* [ASSIGNMENT] Reproduce the closing run of lines below verbatim, from the line that contains "shipping: 9.38 -> 0.00" up to and including the final line.
BEGIN DATASET EXTRACT
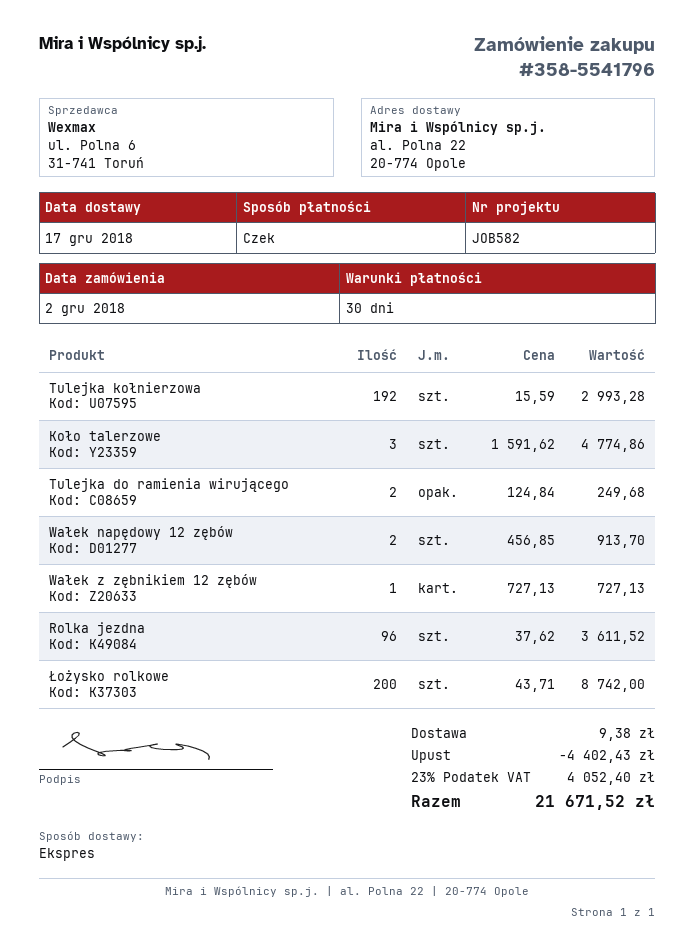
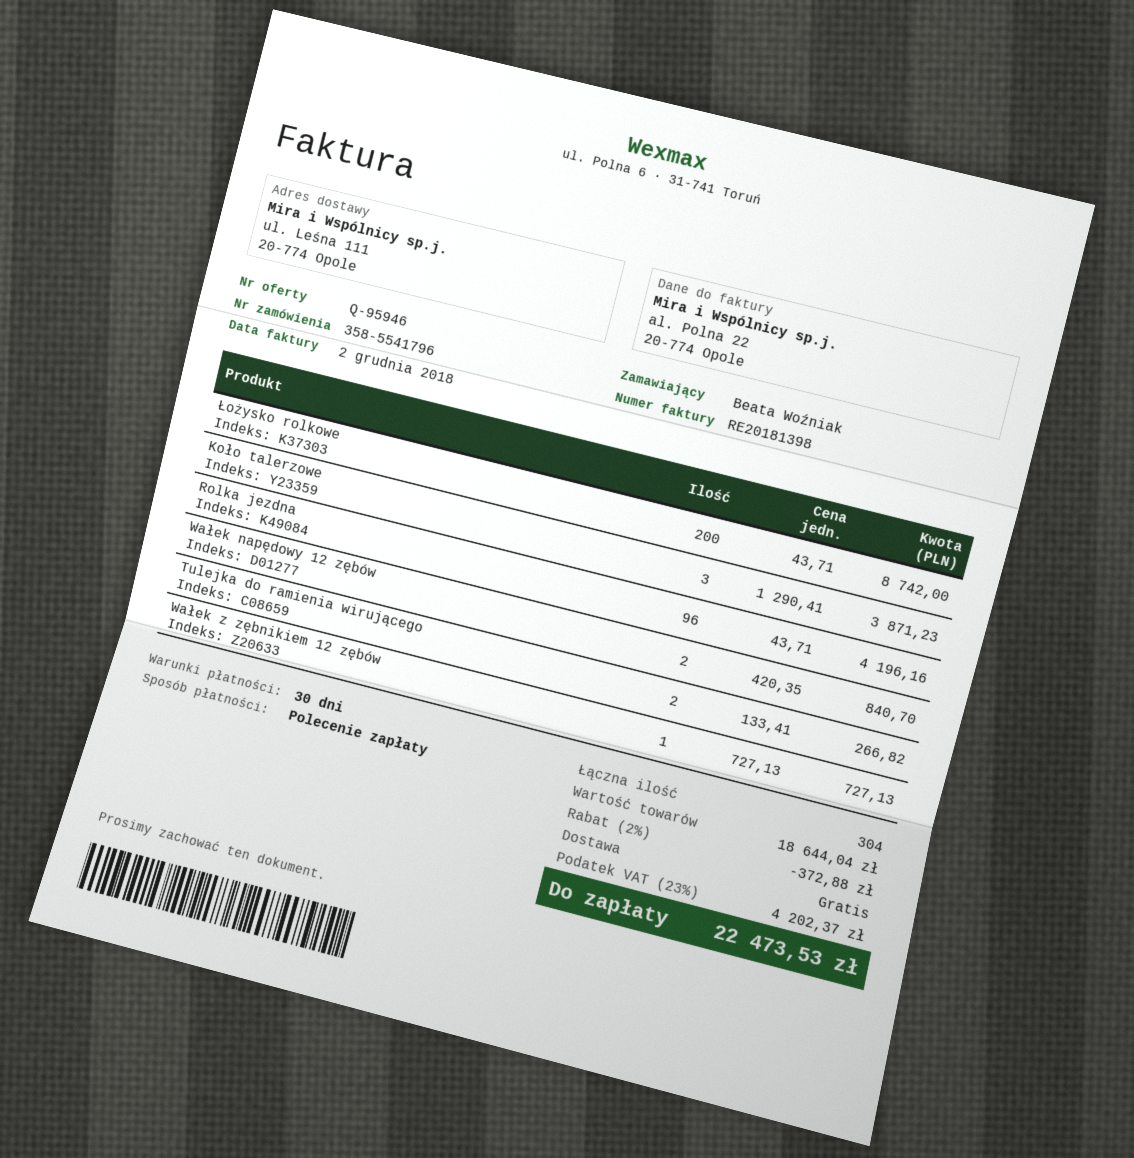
payment method: cheque -> direct debit
ship to: al. Polna 22, 20-774 Opole -> ul. Leśna 111, 20-774 Opole
Tulejka kołnierzowa: 192 x 15.59 = 2993.28 -> none
Koło talerzowe: 3 x 1591.62 = 4774.86 -> 3 x 1290.41 = 3871.23
Tulejka do ramienia wirującego: 2 x 124.84 = 249.68 -> 2 x 133.41 = 266.82
Wałek napędowy 12 zębów: 2 x 456.85 = 913.70 -> 2 x 420.35 = 840.70
Rolka jezdna: 96 x 37.62 = 3611.52 -> 96 x 43.71 = 4196.16
discount: 4402.43 -> 372.88
shipping: 9.38 -> 0.00
tax: 23% = 4052.40 -> 23% = 4202.37
total: 21671.52 -> 22473.53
END DATASET EXTRACT
* [ANSWER FOR THIS EXERCISE]
shipping: 9.38 -> 0.00
tax: 23% = 4052.40 -> 23% = 4202.37
total: 21671.52 -> 22473.53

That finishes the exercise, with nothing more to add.